Salzburg: Barmherzige Brüder errichten Zentrum für Hospizversorgung
Das Krankenhaus der Barmherzigen Brüder in Salzburg eröffnet einen Hospiz-Standort im Stadtteil Riedenburg. Seit 2014 führt das einzige allgemein öffentliche Ordensspital der Stadt auch das einzige stationäre Hospiz im Bundesland - das Raphael Hospiz Salzburg. Mit dem neuen, ab 2028 geplanten Standort im Hospiz- und Palliativkompetenzzentrum am ehemaligen Herz-Jesu-Heim werden zusätzlich 16 stationäre Betten für unheilbar erkrankte und sterbende Menschen zur Verfügung stehen, teilte das Ordensspital in einer Aussendung mit. Anfang der Woche besuchte der neue Provinzial der Barmherzigen Brüder, Frater Rudolf Knopp, der die Investitionen begleitet, die Einrichtungen und würdigte den Einsatz der Mitarbeiterinnen und Mitarbeiter vor Ort.
"Es ist schön zu erleben, wie spürbar die Werte unseres Ordens hier im Krankenhaus und in der Hospizversorgung gelebt werden", so der gebürtige Bayer, der seit Jänner sein neues Amt bekleidet und bereits drei Amtsperioden als Provinzial der Bayerischen Ordensprovinz fungierte. Gerade im Umgang mit kranken Menschen sollten Menschlichkeit, Respekt und Fürsorge neben der hohen Qualität der medizinischen Versorgung immer im Mittelpunkt stehen, betonte der Ordensobere.
Direktor Arno Buchacher, Gesamtleiter der Barmherzigen Brüder Salzburg, bekräftigte die enge Verbundenheit mit dem Provinzial: Sowohl bei der Weiterentwicklung des Krankenhausstandortes als auch im Bereich der Hospizversorgung lägen "bedeutende Meilensteine vor uns. Umso mehr schätzen wir die Unterstützung des Provinzials, der diesen gemeinsamen Weg mit langfristig ausgerichteten Maßnahmen und wichtigen Investitionen begleitet."

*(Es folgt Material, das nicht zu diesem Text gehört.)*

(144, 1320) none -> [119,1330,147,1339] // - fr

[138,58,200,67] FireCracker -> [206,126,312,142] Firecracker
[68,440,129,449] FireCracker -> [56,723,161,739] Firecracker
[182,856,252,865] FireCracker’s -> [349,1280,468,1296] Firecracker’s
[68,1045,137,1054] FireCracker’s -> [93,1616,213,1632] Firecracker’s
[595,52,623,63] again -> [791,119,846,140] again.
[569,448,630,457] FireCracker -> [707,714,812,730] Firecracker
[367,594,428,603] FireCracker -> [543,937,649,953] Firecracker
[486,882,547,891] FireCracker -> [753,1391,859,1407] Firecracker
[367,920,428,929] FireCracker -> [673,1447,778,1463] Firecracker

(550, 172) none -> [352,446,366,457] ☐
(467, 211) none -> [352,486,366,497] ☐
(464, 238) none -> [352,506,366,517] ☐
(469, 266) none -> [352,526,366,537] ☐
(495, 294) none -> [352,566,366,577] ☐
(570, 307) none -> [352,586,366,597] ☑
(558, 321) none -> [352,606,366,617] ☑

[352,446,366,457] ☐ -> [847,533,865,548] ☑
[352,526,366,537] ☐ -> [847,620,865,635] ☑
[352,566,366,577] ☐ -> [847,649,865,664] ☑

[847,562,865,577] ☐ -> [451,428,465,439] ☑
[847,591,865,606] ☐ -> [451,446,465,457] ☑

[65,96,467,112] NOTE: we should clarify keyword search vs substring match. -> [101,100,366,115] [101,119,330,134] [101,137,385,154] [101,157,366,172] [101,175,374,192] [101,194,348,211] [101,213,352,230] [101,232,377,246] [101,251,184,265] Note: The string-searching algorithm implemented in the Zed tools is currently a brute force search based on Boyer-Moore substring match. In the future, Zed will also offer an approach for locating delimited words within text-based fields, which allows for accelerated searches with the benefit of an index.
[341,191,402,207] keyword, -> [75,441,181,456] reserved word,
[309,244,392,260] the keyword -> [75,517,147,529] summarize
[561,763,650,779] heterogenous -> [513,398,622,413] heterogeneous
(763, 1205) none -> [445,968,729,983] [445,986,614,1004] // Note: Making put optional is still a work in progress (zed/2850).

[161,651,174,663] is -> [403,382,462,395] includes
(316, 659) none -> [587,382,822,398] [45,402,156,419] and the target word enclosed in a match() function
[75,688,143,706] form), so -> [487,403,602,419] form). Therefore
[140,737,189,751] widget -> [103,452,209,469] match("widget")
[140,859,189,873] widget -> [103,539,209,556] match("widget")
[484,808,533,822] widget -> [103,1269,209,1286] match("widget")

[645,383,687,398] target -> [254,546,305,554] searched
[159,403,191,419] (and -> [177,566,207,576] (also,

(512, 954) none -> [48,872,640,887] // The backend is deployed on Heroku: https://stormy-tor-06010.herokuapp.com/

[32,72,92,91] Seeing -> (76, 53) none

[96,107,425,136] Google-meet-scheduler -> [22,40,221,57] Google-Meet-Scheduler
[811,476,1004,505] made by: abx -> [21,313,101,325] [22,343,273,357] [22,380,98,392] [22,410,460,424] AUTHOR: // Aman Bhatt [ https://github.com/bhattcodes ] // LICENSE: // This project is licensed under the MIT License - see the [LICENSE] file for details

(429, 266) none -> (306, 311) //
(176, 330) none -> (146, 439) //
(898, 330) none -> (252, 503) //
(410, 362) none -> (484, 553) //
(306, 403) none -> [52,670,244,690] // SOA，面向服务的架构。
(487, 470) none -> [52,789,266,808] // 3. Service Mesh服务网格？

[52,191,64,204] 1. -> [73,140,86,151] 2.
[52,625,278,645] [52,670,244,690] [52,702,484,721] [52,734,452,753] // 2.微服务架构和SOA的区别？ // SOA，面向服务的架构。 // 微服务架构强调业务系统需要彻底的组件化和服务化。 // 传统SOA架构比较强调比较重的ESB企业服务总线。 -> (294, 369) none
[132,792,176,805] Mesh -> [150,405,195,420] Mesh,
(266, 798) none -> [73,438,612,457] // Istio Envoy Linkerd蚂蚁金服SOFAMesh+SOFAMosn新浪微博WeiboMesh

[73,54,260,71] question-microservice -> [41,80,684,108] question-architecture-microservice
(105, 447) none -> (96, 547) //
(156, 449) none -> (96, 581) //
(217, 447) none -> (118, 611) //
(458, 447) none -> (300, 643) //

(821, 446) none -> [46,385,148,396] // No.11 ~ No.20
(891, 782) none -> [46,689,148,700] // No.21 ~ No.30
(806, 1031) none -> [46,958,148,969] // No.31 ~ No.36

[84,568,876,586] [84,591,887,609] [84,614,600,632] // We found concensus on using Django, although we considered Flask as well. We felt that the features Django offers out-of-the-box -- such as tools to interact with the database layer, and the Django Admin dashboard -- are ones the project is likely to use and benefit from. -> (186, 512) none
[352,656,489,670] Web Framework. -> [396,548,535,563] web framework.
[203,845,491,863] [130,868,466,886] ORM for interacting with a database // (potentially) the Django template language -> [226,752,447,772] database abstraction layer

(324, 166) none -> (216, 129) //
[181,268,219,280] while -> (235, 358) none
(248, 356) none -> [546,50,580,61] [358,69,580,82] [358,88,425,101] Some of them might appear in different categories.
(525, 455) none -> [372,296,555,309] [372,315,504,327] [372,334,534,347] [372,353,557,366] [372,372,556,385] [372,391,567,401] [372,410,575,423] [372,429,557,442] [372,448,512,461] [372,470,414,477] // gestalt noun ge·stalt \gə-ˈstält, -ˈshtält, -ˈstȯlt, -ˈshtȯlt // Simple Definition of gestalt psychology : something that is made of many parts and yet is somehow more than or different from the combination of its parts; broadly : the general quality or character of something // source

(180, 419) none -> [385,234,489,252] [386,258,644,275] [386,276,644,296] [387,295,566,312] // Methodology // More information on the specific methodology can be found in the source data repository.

Das 1923 gegründete Krankenhaus der Barmherzigen Brüder verfügt über insgesamt 207 Betten. Diese sind auf die Fachabteilungen Innere Medizin, Chirurgie, Urologie, Gynäkologie, Anästhesie und Intensivmedizin sowie die im Bundesland Salzburg einzige Abteilung für Plastische, Rekonstruktive und Ästhetische Chirurgie aufgeteilt. Jährlich werden ca. 12.000 Patientinnen und Patienten stationär und etwa 44.200 ambulant behandelt.